I do agree with your point that sometimes a mistake can have a large impact on people. It's one of the challenges of medicine I'm not sure anyone has a solution to. On the flip side there would be many who are properly told the correct analysis, but i guess sometimes you get unlucky and a human error is made.
Welcome to modern society. Likely the radiologist etc see so many people that caring about each and every one would result in a early retirement for exhaustion or similar.

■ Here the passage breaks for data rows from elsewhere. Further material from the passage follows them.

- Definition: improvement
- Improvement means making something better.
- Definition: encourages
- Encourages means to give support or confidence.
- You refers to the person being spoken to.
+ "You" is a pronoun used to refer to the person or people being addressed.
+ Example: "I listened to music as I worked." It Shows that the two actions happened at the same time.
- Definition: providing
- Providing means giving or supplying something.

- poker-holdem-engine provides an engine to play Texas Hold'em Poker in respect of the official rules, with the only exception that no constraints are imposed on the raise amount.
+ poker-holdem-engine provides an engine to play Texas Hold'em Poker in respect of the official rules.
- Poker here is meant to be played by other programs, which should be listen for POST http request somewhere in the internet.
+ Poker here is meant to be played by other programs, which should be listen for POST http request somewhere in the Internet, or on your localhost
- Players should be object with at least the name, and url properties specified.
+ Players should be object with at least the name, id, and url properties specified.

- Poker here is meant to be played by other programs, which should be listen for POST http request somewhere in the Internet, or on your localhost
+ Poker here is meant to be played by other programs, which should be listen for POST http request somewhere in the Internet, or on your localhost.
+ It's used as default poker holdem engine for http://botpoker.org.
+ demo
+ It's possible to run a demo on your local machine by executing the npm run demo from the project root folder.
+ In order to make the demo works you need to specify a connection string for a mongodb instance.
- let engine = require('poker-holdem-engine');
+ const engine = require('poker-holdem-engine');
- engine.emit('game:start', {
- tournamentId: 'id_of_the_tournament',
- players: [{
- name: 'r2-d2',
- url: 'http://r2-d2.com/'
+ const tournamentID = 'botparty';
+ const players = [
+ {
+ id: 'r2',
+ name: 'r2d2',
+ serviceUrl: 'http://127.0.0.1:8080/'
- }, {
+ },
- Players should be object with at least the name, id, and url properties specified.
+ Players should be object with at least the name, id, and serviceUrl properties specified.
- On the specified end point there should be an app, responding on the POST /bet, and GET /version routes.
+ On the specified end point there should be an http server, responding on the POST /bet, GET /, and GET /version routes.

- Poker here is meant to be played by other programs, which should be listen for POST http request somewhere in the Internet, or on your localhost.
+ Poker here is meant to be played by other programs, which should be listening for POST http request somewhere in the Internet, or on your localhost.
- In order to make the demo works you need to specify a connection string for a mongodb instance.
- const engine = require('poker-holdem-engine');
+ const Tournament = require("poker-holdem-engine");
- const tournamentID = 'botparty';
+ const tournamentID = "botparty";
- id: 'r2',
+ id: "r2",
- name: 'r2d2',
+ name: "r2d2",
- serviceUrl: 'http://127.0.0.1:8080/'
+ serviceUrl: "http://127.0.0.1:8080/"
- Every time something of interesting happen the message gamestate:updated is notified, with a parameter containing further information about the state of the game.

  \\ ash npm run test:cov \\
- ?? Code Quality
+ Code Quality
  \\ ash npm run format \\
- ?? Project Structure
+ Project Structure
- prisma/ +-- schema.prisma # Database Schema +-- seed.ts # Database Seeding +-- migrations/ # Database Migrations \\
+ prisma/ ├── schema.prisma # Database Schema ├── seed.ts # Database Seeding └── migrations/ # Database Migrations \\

That was the most succinct summary of the attitude i've seen many times amongst doctors. I'm saving that :D
It's always funny when someone thinks they're the center of attention... yes in a perfect world I'd remember everything and care only about you but if I do that I won't be finished my job. After a while I've noticed even as a student (and certainly picked up that a few doctors) that if you try care on a more personal level about every person, you'll be knocked down more and it'll be harder to function. Hence why I think a middle ground or even lack of care is what you see.
I think the other reply covers it a lot, but I find posts like yours to be very demeaning. You're essentially doing the same as someone who doesn't understand programming making declarations of how programs should be made. There is a lot going on behind the scenes and modern medicine is based on evidence, so please take the arm-chair commentary away
Like most professions, I am sure there are doctors who are like you describe as well as many others at they opposite end of the spectrum. Its wrong to generalize them all to be like this.
Even Further, I think it's also indicative of medicine being full of people that have a fatalistic, passive attitude towards their patients and medical care. Medicine and health is really hard, and so many health professionals essentially believe that the only thing they can do is wait until something horrible happens before doing anything. And as the case with this woman, when something bad does happen, they bin it in their per-organized mental filing cabinet and you're fucked if they're wrong. Much like police officers, I think many get so jaded by the job that they can't be bothered to give a shit when they really should. And I really hope technology will save us from this.